Growth Halo Notes are senior, unsecured debt securities issued by a major financial institution. They are generally linked to an underlying asset — which is often a Stock, Index, or ETF.
With Growth Halo Notes, as long as the Underlying is not down on a price appreciation basis by more than the protection amount at the end of the Term, the investor will receive their principal back in full and a payoff equal to the price appreciation of the Underlying multiplied by the Participation Rate.
If the Underlying is down by more than the Protection Level on the final valuation date (the last day of the Term), the investor will be exposed to a loss on their principal. The amount of the loss is determined by what type of protection an investor selects: Soft or Hard Protection.
Growth Halo Notes
To recap Growth Halo Notes allow the investor to participate in a given percentage of the upside price appreciation of the Underlying. As such, investors should bucket these products just as they would the Underlying if they owned it outright. If you look at the example to the right, if the Underlying on a given Growth Halo Note was the S&P 500, the note should be classified as US Large Cap Core Equity within the portfolio allocation. This is because the investor is taking equity risk on the downside.

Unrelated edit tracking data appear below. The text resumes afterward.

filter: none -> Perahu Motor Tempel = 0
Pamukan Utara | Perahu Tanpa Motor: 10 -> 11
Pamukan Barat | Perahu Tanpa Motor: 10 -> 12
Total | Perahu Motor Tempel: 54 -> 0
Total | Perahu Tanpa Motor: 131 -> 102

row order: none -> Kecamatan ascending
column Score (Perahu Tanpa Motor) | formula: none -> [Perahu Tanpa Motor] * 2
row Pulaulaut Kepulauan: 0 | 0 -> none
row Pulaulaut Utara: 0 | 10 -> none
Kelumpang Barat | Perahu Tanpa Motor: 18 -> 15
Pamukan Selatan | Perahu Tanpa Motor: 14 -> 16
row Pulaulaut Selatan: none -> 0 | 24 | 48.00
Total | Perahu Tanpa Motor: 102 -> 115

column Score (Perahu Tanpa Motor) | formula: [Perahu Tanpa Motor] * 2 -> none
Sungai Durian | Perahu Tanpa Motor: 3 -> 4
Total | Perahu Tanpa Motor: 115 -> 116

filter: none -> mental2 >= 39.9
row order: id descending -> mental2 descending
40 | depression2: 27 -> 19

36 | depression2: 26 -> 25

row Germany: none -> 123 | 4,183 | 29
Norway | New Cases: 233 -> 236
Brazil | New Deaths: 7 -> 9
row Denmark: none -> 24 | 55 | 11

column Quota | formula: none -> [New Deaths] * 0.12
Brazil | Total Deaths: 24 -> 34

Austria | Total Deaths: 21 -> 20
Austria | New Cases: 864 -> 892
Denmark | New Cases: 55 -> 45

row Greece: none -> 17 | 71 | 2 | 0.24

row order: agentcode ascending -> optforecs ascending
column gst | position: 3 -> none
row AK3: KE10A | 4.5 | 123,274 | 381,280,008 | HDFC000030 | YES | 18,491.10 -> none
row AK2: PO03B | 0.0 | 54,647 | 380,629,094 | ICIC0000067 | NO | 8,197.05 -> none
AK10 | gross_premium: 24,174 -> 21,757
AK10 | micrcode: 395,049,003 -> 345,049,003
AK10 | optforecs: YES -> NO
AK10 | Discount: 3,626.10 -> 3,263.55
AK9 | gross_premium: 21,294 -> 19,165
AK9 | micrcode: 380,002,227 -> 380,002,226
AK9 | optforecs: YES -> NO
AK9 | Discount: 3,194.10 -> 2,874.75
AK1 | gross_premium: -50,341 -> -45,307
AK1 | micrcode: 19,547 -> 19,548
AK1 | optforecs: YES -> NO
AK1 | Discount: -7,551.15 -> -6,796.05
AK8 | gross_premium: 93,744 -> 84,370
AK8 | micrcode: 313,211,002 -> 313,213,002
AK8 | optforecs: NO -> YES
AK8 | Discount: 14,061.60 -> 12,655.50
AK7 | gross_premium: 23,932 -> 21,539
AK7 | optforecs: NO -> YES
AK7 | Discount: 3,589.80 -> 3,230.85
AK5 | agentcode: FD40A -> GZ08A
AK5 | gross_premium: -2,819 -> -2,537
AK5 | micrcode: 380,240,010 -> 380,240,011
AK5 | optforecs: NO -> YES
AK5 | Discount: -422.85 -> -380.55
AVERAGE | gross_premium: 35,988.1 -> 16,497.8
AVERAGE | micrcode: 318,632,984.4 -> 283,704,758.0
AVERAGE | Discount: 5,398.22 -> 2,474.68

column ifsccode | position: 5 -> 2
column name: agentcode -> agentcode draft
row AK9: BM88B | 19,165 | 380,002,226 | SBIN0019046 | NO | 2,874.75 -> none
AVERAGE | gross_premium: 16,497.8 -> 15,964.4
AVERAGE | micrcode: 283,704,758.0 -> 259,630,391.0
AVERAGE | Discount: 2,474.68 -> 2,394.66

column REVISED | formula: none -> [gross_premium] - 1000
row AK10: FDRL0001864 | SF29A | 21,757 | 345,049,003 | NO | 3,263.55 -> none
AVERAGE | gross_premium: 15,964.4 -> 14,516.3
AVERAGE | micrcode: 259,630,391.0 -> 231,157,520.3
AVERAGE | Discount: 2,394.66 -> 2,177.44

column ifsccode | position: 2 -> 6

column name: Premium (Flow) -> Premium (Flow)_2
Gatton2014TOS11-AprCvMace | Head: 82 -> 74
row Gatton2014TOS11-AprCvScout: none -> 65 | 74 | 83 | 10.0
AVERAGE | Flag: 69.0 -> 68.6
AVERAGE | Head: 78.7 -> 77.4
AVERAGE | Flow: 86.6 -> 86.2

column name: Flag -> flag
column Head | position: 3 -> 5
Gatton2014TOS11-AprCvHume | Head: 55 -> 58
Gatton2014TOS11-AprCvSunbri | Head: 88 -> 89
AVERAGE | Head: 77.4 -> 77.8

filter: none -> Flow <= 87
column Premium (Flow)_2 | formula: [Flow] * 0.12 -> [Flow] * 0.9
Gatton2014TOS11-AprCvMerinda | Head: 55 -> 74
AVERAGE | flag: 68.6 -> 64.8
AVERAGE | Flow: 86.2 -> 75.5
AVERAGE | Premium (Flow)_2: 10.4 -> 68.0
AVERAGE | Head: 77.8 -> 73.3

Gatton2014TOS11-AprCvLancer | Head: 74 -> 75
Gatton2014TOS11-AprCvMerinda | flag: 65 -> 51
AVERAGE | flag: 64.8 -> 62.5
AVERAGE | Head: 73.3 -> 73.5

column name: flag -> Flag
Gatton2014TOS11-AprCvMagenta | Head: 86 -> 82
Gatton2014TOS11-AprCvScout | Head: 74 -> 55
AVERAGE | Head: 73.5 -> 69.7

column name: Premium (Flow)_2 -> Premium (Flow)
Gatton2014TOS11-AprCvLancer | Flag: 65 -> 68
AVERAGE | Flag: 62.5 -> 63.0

The most common way to incorporate Growth Halo Notes into a portfolio is by using them as the “passive with protection” exposure. Since the Financial Crisis of 2008/2009, active management has been very challenged, especially in more efficient asset classes such as US Large Cap Equities. Given this, investors will buy a Growth Halo Note on Indices such as the S&P 500 with a deep level of protection so as long as the market doesn’t fall by more than the protection amount at the end of the Term, the investor will be protected by receiving their principal back. As a result, Growth Halo Notes can offset losses incurred elsewhere in the portfolio, which is a primary benefit of the products.